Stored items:
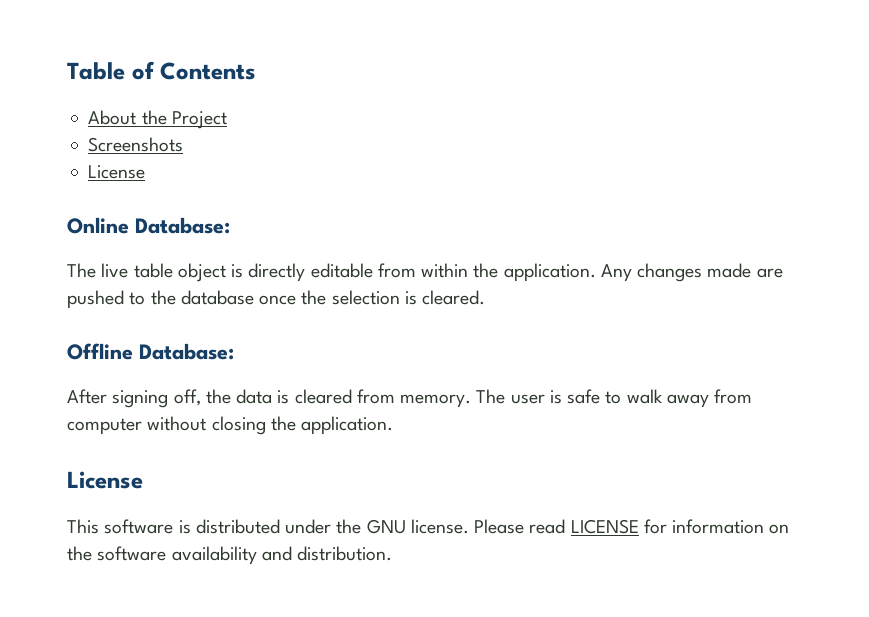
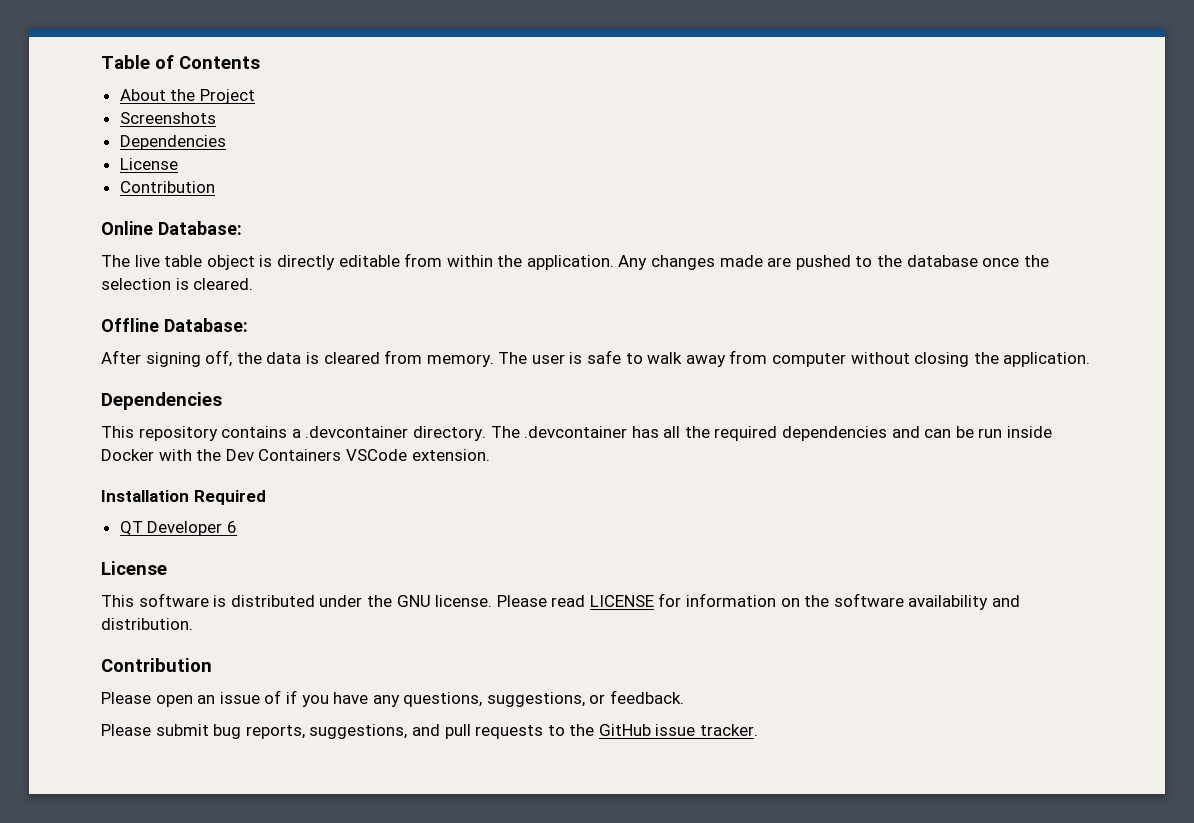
  Screenshots
+ Dependencies
  License
+ Contribution
  The user is safe to walk away from computer without closing the application.
+ Dependencies
+ This repository contains a .devcontainer directory. The .devcontainer has all the required dependencies and can be run inside Docker with the Dev Containers VSCode extension.
+ Installation Required
+ QT Developer 6
  Please read LICENSE for information on the software availability and distribution.
+ Contribution
+ Please open an issue of if you have any questions, suggestions, or feedback.
+ Please submit bug reports, suggestions, and pull requests to the GitHub issue tracker.

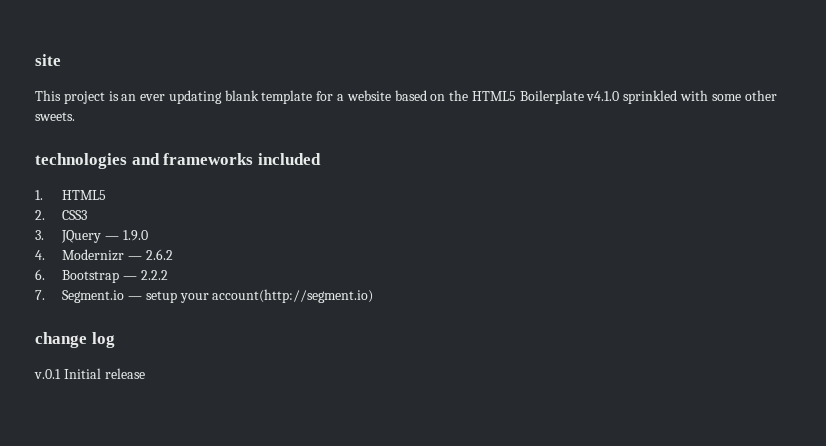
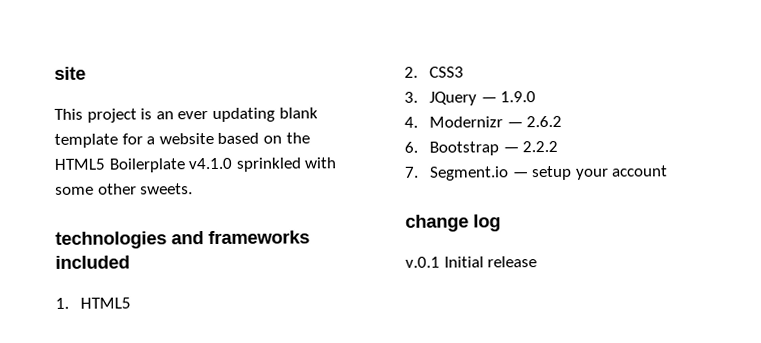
- 7. Segment.io — setup your account(http://segment.io)
+ 7. Segment.io — setup your account

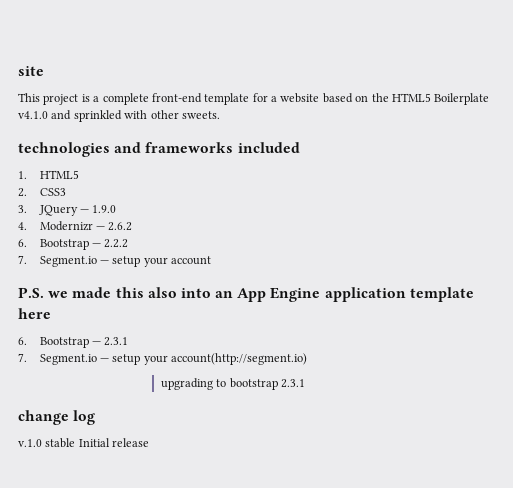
- This project is an ever updating blank template for a website based on the HTML5 Boilerplate v4.1.0 sprinkled with some other sweets.
+ This project is a complete front-end template for a website based on the HTML5 Boilerplate v4.1.0 and sprinkled with other sweets.
+ P.S. we made this also into an App Engine application template here
+ 6. Bootstrap — 2.3.1
+ 7. Segment.io — setup your account(http://segment.io)
+ upgrading to bootstrap 2.3.1
- v.0.1 Initial release
+ v.1.0 stable Initial release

To do: Copy the records exactly. Skip the images.

Response to the exercise:
  Screenshots
+ Dependencies
  License
+ Contribution
  The user is safe to walk away from computer without closing the application.
+ Dependencies
+ This repository contains a .devcontainer directory. The .devcontainer has all the required dependencies and can be run inside Docker with the Dev Containers VSCode extension.
+ Installation Required
+ QT Developer 6
  Please read LICENSE for information on the software availability and distribution.
+ Contribution
+ Please open an issue of if you have any questions, suggestions, or feedback.
+ Please submit bug reports, suggestions, and pull requests to the GitHub issue tracker.

- 7. Segment.io — setup your account(http://segment.io)
+ 7. Segment.io — setup your account

- This project is an ever updating blank template for a website based on the HTML5 Boilerplate v4.1.0 sprinkled with some other sweets.
+ This project is a complete front-end template for a website based on the HTML5 Boilerplate v4.1.0 and sprinkled with other sweets.
+ P.S. we made this also into an App Engine application template here
+ 6. Bootstrap — 2.3.1
+ 7. Segment.io — setup your account(http://segment.io)
+ upgrading to bootstrap 2.3.1
- v.0.1 Initial release
+ v.1.0 stable Initial release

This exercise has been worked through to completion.